Stock light. 7w incandescent. This will never do.


----------



## tylernt (Dec 23, 2003)

Here's the scary part. The CF bulb is TOO BIG! So I grabbed some 10" Vice Grips and dialed them in to ever so slightly smaller than the glass bulb. Then I simply crushed it. It popped right off. If you dial in your Grips too tight you will crush the coil as well, ruining your bulb.


----------



## tylernt (Dec 23, 2003)

The bulb was held in with some kind of silicone or rubber or something. Pry it out with needle nose pliers to get rid of all the broken glass. Here it is safe and clean.


----------



## tylernt (Dec 23, 2003)

Still can't screw the bulb in, it's too long! I removed the "Do not remove this cover" cover and tilted the base up. Then I could screw the bulb in, lay the base back down, and replace the unremovable cover.


----------



## tylernt (Dec 23, 2003)

I also repositioned the reflector. It's just sticky foil, peel and replace.


----------



## tylernt (Dec 23, 2003)

Stock 7w incandescent light.


----------



## tylernt (Dec 23, 2003)

And the replacement 4w CF. My camera adjusted so the bulbs are about the same brightness, but you can tell the difference because the background carpet is darker in this one.


----------



## tylernt (Dec 23, 2003)

Well there you have it. I am going on a 4 day vacation and didn't want to leave a brand new tank alone for that long, so I'll put some stuff in it when I get back. For now, I'm seeing how hot the light and the water gets and am aerating some distilled water. Later I'll mix in tapwater until I get a pH of about 7, then let it run over vacation to stablize and be ready for plants and 3 White Cloud Mountain Minnows.


----------



## pufferfreak (Oct 19, 2003)

Cool! But my 1 gallon don't have a hood that will hold lights, so i have to use a portable lamp.


----------



## law (Dec 15, 2003)

Hey -- I just recently bought one of these 1gal tanks for my desk and it's the best $10 I've spent in a long time!  

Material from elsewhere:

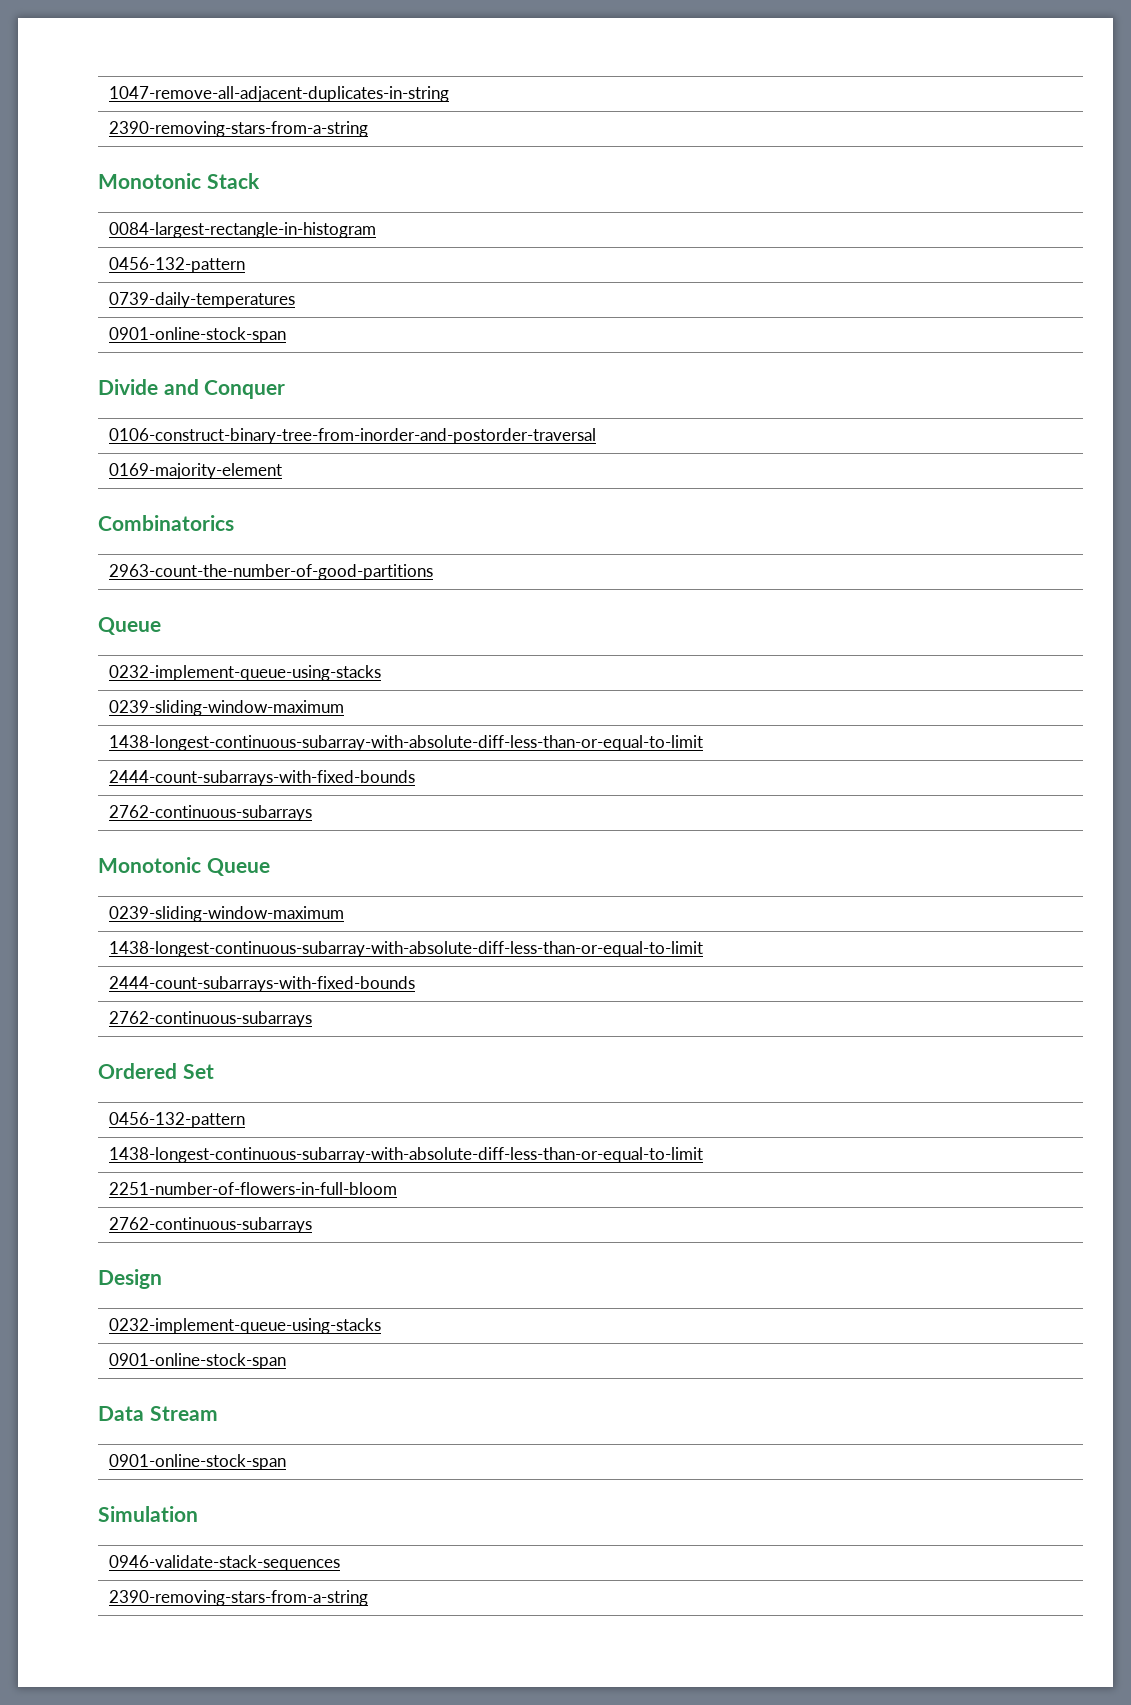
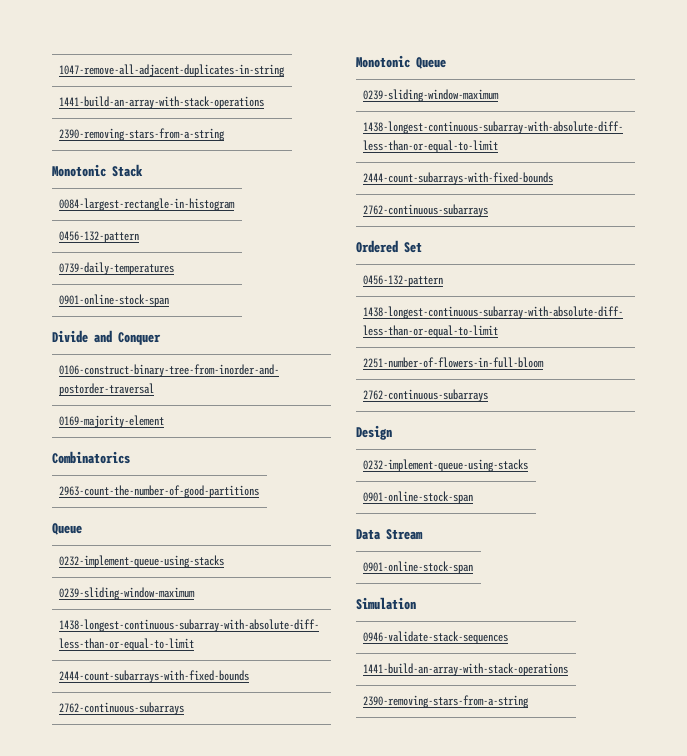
  1047-remove-all-adjacent-duplicates-in-string
+ 1441-build-an-array-with-stack-operations
  0946-validate-stack-sequences
+ 1441-build-an-array-with-stack-operations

I replaced the bulb with a GE 15w Exit Light bulb. (PC:22114 - 15T6C CD) (pic below - got mine from Walmart)

I have a banana plant and some java moss in the tank now. Do you think this is too much light/heat for the plants? I plan on getting a Betta for the tank and I'd hate to poach him. I'll keep an eye on the temp to make sure it doesnt turn into a spa.


----------



## tylernt (Dec 23, 2003)

Cool, glad to see another join the truly tiny tank ranks! B)

I'd be less worried about the plants and fish as that plastic hood though. 15w will be twice the heat it was designed to withstand (comes w/ 7w bulb), it could potentially warp and/or melt.


----------



## law (Dec 15, 2003)

So far so good -- the bulb has been on for approx. ~3 hours now and the hood is warm to the touch, the tank temp. is a comfortable 80F. That temperature should be perfect for the betta. I'll be keeping a close eye on the overall temp. tonight to make sure it doesnt melt overnight. If all is good in the morn, I'm hitting the LFS for a purple betta. 

-law


----------



## fishyboy (Nov 16, 2003)

um betta NEED a staple temp not peaks and valleys


----------



## tylernt (Dec 23, 2003)

A Wal-Mart thermostat-less 7.5 watt plastic heater timed opposite the light might do the trick.


----------



## law (Dec 15, 2003)

Update on the GE 15watt bulb -- the temp. drops to 78F @ night & goes as high as 82F during the day. Too much of a temperature fluctuation???

thanks
-law


----------



## AquaTony (Jan 21, 2004)

tylernt,

I'm not sure if this is what you are looking for, but I have been using the bulb for my 4 gallon with good results. It is 10 watts and the spectrum is for plants. It could be too much for a 1 gallon.

http://www.all-glass.com/new/index.html

Enjoy,
Tony


----------